Problem to solve:
Please say how many lines of the entries below contain the word "PowerShell", and leave out everything else.

Excerpted records:
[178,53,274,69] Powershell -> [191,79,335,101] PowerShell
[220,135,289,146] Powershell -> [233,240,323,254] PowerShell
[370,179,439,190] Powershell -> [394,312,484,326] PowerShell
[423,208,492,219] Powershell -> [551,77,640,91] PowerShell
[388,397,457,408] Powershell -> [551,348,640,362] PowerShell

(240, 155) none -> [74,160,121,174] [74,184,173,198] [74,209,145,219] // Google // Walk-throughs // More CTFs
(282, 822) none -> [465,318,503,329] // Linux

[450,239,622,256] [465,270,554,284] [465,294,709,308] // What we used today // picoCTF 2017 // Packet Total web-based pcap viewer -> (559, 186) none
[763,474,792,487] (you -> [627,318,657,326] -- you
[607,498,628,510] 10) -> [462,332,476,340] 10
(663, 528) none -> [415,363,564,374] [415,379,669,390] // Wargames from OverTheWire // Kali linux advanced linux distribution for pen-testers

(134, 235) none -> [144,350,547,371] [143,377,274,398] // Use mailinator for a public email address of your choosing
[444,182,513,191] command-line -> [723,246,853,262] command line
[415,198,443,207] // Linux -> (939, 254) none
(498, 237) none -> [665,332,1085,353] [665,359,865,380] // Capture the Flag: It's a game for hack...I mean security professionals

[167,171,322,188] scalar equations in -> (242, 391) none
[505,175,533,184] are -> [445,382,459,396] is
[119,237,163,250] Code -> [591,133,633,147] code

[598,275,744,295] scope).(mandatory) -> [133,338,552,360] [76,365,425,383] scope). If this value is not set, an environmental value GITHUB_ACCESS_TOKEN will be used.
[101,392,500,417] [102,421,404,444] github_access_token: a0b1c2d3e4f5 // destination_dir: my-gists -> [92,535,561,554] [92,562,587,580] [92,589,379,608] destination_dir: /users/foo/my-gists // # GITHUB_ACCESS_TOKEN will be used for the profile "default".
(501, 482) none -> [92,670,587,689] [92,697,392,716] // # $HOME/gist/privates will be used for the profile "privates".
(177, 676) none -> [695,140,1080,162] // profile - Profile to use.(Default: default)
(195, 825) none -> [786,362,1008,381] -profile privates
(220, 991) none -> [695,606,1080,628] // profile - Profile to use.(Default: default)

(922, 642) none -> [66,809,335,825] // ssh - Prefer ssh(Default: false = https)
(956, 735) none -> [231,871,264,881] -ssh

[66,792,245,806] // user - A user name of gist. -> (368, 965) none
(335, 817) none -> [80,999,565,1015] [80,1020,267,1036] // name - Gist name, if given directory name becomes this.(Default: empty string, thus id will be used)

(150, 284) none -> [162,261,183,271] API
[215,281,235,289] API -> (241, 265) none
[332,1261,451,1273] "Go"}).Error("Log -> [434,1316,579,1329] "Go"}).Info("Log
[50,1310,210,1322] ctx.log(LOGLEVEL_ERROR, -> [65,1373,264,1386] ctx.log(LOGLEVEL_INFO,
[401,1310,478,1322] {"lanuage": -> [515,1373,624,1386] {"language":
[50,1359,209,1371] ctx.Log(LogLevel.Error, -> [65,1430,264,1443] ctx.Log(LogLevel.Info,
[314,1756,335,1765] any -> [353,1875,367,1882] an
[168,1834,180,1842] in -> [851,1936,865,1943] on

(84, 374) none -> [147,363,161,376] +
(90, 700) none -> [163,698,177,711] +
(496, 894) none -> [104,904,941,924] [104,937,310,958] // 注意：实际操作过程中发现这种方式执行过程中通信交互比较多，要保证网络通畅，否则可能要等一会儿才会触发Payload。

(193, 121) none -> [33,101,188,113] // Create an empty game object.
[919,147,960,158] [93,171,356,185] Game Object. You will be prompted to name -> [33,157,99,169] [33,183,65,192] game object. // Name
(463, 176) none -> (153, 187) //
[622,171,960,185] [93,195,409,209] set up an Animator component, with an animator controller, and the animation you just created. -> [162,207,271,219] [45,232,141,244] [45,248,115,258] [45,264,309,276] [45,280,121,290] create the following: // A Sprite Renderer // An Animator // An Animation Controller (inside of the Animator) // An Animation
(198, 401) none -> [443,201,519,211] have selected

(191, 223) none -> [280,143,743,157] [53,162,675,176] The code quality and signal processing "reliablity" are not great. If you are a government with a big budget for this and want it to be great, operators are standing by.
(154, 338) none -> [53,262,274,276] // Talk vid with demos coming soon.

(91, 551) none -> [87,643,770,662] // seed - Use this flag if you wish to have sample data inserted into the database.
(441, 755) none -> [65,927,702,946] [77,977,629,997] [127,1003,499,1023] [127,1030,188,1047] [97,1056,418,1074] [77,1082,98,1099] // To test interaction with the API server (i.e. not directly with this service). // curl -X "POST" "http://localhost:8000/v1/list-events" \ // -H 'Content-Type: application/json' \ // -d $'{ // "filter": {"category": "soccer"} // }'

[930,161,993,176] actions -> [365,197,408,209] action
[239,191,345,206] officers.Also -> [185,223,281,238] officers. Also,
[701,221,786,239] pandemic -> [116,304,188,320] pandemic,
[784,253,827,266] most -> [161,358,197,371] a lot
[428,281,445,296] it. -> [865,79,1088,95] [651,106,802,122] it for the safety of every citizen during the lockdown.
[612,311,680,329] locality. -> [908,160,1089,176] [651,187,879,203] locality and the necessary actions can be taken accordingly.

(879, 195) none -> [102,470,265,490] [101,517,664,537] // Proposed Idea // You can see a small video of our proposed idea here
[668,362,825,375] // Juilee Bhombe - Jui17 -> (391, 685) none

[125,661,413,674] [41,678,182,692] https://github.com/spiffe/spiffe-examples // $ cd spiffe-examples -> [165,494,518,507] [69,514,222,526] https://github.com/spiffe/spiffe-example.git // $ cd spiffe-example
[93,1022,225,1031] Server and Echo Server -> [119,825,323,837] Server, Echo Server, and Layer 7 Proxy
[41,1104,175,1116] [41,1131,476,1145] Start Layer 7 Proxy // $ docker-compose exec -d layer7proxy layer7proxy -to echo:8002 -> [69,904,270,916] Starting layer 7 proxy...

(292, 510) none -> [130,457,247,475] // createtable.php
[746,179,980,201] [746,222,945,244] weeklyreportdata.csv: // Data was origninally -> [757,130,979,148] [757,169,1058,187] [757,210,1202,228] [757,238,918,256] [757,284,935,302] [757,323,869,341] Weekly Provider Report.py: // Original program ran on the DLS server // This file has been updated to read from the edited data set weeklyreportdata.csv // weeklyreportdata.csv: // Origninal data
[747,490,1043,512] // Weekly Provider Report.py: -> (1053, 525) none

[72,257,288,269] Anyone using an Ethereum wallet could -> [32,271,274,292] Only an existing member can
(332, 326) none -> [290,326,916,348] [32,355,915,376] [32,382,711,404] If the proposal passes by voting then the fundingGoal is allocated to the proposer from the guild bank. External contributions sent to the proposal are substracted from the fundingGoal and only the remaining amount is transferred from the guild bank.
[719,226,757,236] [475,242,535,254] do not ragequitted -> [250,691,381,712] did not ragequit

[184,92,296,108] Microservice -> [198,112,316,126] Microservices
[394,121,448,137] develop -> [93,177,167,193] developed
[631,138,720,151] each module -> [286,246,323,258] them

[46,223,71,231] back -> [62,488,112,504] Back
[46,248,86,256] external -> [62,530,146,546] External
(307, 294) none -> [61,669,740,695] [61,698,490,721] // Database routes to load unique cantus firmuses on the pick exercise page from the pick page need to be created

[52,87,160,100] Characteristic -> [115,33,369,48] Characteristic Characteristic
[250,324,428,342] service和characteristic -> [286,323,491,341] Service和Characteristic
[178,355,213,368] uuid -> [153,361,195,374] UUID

Response to this task:
5